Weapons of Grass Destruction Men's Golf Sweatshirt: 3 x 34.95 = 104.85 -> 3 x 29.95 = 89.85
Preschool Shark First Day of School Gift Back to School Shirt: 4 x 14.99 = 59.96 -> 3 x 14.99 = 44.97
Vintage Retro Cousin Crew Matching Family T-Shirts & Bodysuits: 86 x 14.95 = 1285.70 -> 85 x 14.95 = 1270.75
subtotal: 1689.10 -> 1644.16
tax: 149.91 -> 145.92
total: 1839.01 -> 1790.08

──────

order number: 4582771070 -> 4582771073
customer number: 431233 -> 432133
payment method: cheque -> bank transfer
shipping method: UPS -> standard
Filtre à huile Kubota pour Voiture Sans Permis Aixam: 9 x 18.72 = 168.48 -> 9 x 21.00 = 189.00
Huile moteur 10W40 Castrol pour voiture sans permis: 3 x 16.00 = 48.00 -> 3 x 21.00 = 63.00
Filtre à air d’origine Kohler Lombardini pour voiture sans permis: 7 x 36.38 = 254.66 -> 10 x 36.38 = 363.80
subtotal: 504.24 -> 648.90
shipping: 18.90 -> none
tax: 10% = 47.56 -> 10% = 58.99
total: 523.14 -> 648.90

──────

WORK REQUEST: Copy out, word for word, the part of the entries above that begins at the line with "Preschool Shark First" and ends at the line with "total: 1839.01 -> 1790.08", including both.

SOLUTION TO THIS EXERCISE:
Preschool Shark First Day of School Gift Back to School Shirt: 4 x 14.99 = 59.96 -> 3 x 14.99 = 44.97
Vintage Retro Cousin Crew Matching Family T-Shirts & Bodysuits: 86 x 14.95 = 1285.70 -> 85 x 14.95 = 1270.75
subtotal: 1689.10 -> 1644.16
tax: 149.91 -> 145.92
total: 1839.01 -> 1790.08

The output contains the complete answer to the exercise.